Aldous Huxley and the Dictatorship of the (Near) Future?

Although The Cornhusker Guardian does not endorse the bulk of his philosophical and theological positions, it finds Aldous Huxley’s predictions and analyses with respect to our current age to be eerily prescient.

Justus R. Hope, a physician, writer and human rights advocate, describes an amazingly prophetic 1959 interview that Mike Wallace did with Huxley just four years before his death. We think our readers will find this piece quite interesting.


The Dictatorship of the Future – Aldous Huxley’s Interview

by Justus R. Hope • August 14, 2022

Aldous Huxley, the prophetic author of Brave New World, died on the same day as President John F. Kennedy – November 22, 1963. Unfortunately, Huxley also passed away on the same day as author C.S. Lewis.

Because of this, news reports of both C.S Lewis and Aldous Huxley fell into the shadows of the President’s assassination. This coincidence prompted the writing of a book, Between Heaven and Hell, which discussed the imaginary dialogue between the three leading intellectuals somewhere in purgatory on their journey to places beyond.

“If you want to preserve your power indefinitely, you have to get the consent of the ruled, and this they will do partly by drugs – that I foresaw in Brave New World – partly by these new techniques of propaganda – they will do it (not by force) by bypassing the rational side of man, by appealing to his subconscious and deeper emotions, and even his physiology. And so (by) making him actually love his slavery.”

While Peter Kreeft’s book focuses on the debate between the three men and their differing views on religion, I see this more as the three voicing agreement that the world is headed for a totalitarian takeover, with Huxley leading the discussion. Huxley explains to Kennedy that the greatest threat is not from the Soviet Union but from within our nation. And Huxley agrees with Lewis that totalitarianism violates natural law – God’s law.

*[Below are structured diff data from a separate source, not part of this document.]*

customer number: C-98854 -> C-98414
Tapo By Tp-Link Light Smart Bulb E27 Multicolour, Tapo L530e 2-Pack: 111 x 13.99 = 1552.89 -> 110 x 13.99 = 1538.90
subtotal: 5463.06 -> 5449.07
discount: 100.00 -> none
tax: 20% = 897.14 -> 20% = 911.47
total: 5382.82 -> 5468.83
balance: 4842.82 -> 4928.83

I think the dictatorship of the future will be very unlike…the immediate past,” said Aldous Huxley in his 1959 interview with 60 Minutes Personality Mike Wallace.

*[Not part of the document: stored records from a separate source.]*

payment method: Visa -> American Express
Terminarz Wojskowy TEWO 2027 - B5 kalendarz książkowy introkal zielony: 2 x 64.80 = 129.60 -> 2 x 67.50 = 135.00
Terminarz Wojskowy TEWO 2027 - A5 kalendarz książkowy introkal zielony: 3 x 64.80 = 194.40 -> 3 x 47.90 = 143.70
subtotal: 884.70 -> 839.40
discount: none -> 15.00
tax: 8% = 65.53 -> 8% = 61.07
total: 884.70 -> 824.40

“If you want to preserve your power indefinitely, you have to get the consent of the ruled, and this they will do partly by drugs – that I foresaw in Brave New World – partly by these new techniques of propaganda – they will do it (not by force) by bypassing the rational side of man, by appealing to his subconscious and deeper emotions, and even his physiology. And so (by) making him actually love his slavery. This is the danger, that in some ways people may be actually happy under the new regime. But they will be happy in a situation where they oughtn’t to be happy [10:51].”

Wallace asks, “[11:50] We believe we live in a Democracy here in the United States. Do you believe that this Brave New World that you talk about could – let’s say in the quarter century or in the next century – could come here to our shores?”

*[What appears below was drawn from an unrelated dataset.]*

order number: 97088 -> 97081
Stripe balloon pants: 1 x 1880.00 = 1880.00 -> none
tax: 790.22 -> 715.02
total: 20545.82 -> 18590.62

Without hesitation, Huxley says yes, it could: “[12:00] I think it could. That’s why I feel it’s so EXTREMELY important here and now to start thinking about these problems, not to let ourselves be taken by surprise by these new advances in technology. For example with regard to the use of the drugs…to foresee the kind of uses, and attempt to forestall this. In the same way, with these other methods of propaganda, we can foresee and we can do a good deal to forestall.”

Huxley reminds us, “[12:50] The price of freedom is eternal vigilance.”

Aldous Huxley explains that the real danger is propaganda, “And this is rather alarming; we are being persuaded below the level of choice and reason [15:25] .”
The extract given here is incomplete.